Structured diff data:

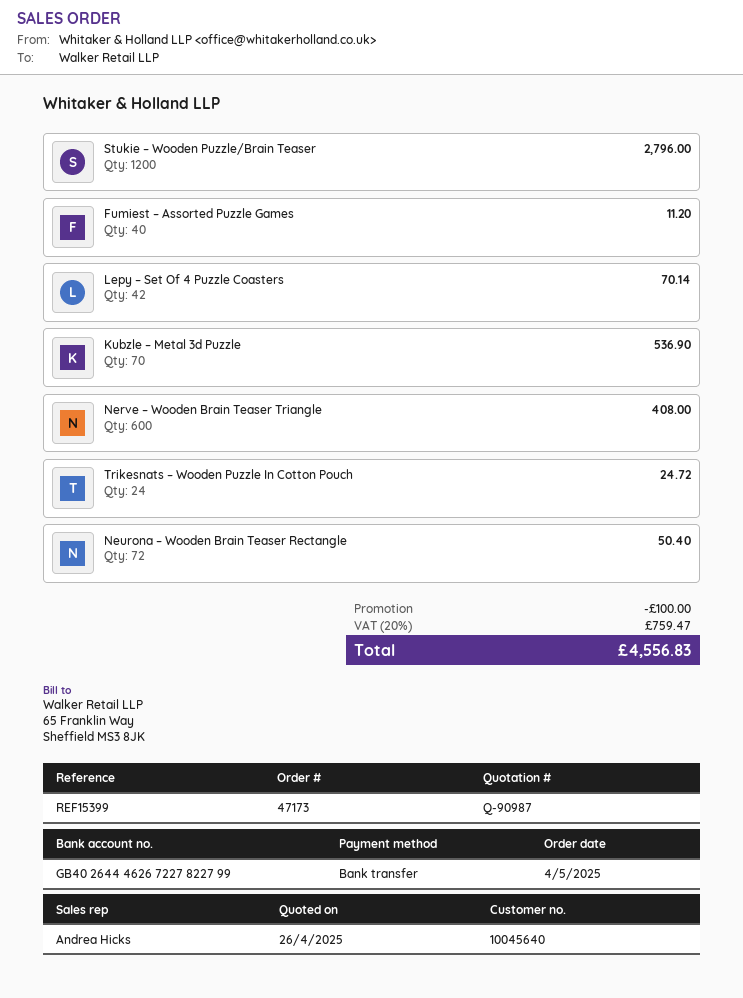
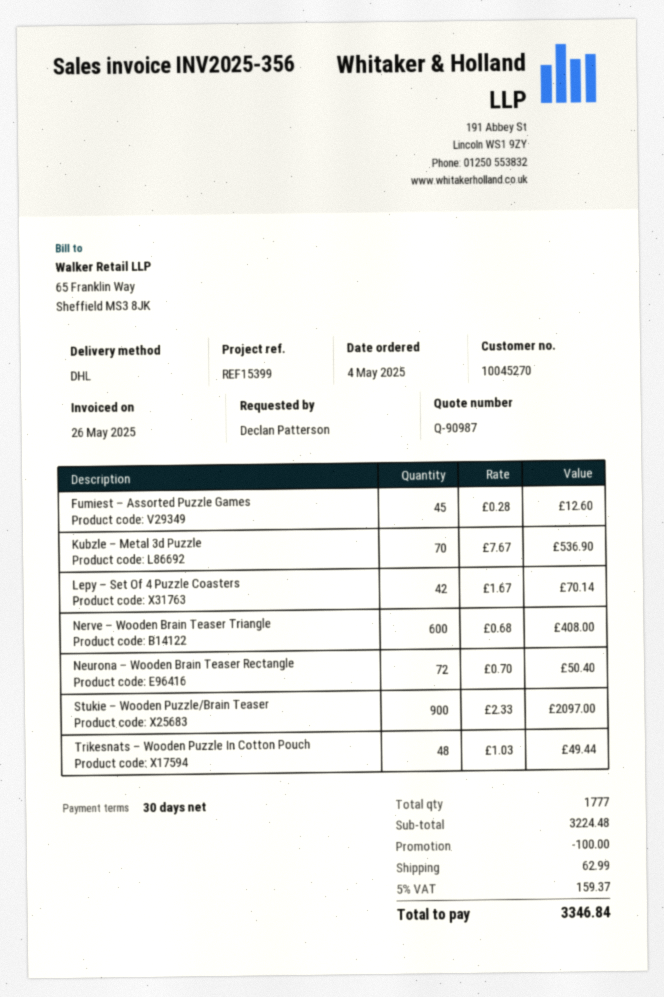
customer number: 10045640 -> 10045270
Stukie – Wooden Puzzle/Brain Teaser: 1200 for 2796.00 -> 900 for 2097.00
Fumiest – Assorted Puzzle Games: 40 for 11.20 -> 45 for 12.60
Trikesnats – Wooden Puzzle In Cotton Pouch: 24 for 24.72 -> 48 for 49.44
shipping: none -> 62.99
tax: 20% = 759.47 -> 5% = 159.37
total: 4556.83 -> 3346.84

What the task asks -> Beginning with the line that holds "Trikesnats – Wooden", please return every line through the end of the data, exactly as written.

Solution to this problem ->
Trikesnats – Wooden Puzzle In Cotton Pouch: 24 for 24.72 -> 48 for 49.44
shipping: none -> 62.99
tax: 20% = 759.47 -> 5% = 159.37
total: 4556.83 -> 3346.84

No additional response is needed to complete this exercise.